((

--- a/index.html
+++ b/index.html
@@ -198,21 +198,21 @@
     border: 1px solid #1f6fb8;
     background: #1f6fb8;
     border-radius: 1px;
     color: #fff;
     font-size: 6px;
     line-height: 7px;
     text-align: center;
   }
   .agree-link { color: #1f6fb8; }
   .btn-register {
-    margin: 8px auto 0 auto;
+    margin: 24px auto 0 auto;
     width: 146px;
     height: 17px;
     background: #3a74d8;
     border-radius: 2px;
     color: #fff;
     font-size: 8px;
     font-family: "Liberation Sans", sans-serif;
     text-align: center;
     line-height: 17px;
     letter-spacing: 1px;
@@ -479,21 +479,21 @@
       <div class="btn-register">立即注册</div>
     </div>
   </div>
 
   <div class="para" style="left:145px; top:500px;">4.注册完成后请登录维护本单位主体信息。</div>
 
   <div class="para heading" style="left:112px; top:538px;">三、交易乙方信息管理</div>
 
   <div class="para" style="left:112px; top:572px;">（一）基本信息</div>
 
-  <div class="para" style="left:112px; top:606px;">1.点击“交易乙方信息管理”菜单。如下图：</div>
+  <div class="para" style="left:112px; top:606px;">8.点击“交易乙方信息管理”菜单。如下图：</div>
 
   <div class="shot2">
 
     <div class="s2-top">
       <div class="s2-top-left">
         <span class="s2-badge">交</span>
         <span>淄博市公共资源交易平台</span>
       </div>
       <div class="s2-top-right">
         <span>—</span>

))
((

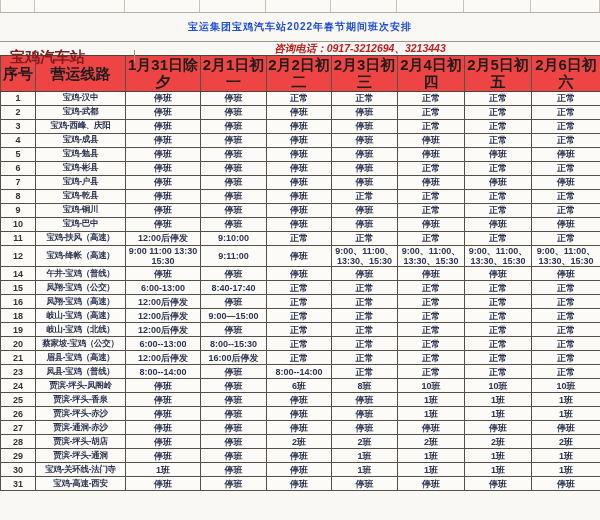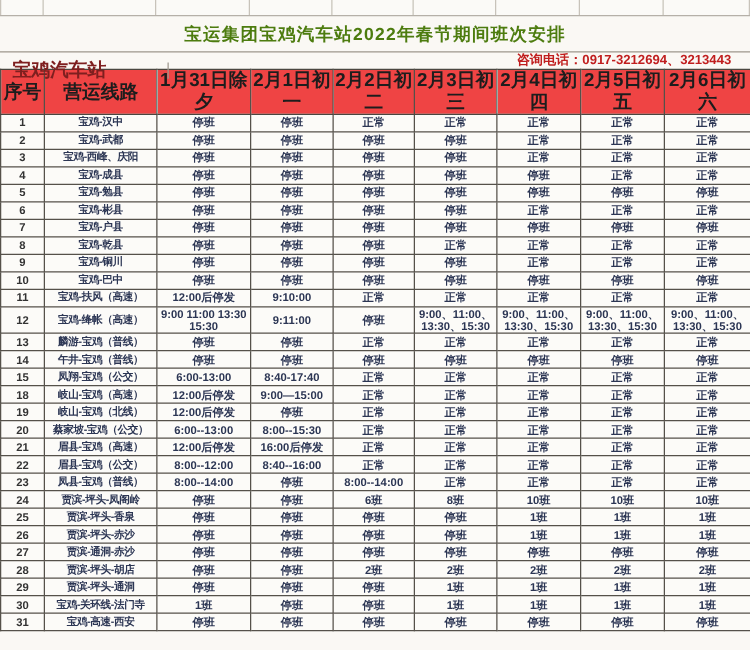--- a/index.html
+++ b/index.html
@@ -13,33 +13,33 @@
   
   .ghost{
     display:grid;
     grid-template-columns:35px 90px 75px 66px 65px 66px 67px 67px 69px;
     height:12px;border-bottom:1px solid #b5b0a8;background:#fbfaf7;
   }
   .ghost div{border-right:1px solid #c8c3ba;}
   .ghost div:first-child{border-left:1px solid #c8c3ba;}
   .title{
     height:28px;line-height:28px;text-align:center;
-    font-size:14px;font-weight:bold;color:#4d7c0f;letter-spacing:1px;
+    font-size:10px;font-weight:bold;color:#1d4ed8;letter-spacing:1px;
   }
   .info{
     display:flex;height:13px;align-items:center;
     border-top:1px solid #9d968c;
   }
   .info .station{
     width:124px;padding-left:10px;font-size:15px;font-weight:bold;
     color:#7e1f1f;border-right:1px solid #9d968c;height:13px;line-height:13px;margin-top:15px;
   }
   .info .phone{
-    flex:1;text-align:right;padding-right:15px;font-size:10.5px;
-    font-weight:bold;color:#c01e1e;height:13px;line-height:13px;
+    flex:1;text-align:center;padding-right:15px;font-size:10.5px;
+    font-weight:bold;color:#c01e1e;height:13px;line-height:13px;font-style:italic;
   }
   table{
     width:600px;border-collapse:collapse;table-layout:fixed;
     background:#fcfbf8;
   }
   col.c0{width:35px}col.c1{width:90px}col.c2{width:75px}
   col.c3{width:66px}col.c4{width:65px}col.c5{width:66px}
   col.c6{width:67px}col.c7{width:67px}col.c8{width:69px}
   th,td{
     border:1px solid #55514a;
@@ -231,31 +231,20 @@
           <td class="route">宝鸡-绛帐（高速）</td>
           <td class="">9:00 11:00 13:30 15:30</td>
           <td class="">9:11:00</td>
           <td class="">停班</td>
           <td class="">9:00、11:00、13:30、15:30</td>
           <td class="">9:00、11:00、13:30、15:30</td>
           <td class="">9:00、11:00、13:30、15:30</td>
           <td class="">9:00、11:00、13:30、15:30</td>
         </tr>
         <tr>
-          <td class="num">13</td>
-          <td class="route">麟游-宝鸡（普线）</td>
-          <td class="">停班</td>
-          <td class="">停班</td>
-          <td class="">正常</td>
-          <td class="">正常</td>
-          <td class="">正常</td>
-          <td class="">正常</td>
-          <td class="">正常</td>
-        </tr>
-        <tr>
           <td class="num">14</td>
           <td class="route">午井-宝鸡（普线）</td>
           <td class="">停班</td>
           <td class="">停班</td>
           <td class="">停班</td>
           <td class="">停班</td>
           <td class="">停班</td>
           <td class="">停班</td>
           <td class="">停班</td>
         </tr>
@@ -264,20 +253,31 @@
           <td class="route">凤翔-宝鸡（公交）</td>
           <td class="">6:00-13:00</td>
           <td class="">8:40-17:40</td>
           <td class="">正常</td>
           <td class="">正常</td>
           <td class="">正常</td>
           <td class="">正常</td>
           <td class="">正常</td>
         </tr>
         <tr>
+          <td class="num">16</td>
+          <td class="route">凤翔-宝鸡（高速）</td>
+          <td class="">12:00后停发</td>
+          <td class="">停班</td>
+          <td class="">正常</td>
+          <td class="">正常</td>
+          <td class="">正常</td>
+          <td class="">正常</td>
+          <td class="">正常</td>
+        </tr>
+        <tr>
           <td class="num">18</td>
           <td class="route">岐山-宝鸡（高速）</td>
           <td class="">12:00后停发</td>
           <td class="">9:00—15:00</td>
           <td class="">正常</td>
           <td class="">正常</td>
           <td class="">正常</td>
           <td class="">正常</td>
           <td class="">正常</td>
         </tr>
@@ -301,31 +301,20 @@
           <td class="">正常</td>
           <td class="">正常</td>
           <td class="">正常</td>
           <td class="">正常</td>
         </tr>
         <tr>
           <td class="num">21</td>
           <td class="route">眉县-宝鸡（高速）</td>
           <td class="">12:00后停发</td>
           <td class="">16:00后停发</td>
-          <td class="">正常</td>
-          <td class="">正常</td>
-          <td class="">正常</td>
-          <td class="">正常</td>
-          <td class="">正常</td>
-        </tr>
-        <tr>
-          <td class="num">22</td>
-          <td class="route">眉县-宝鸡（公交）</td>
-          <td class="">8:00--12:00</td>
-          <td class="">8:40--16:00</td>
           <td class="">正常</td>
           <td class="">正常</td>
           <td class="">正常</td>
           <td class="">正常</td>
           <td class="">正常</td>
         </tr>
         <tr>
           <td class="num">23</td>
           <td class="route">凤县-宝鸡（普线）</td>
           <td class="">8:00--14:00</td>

))

● What to do
In the entries above, how many lines contain the word "span"? Answer with the number only.

● Your solution
3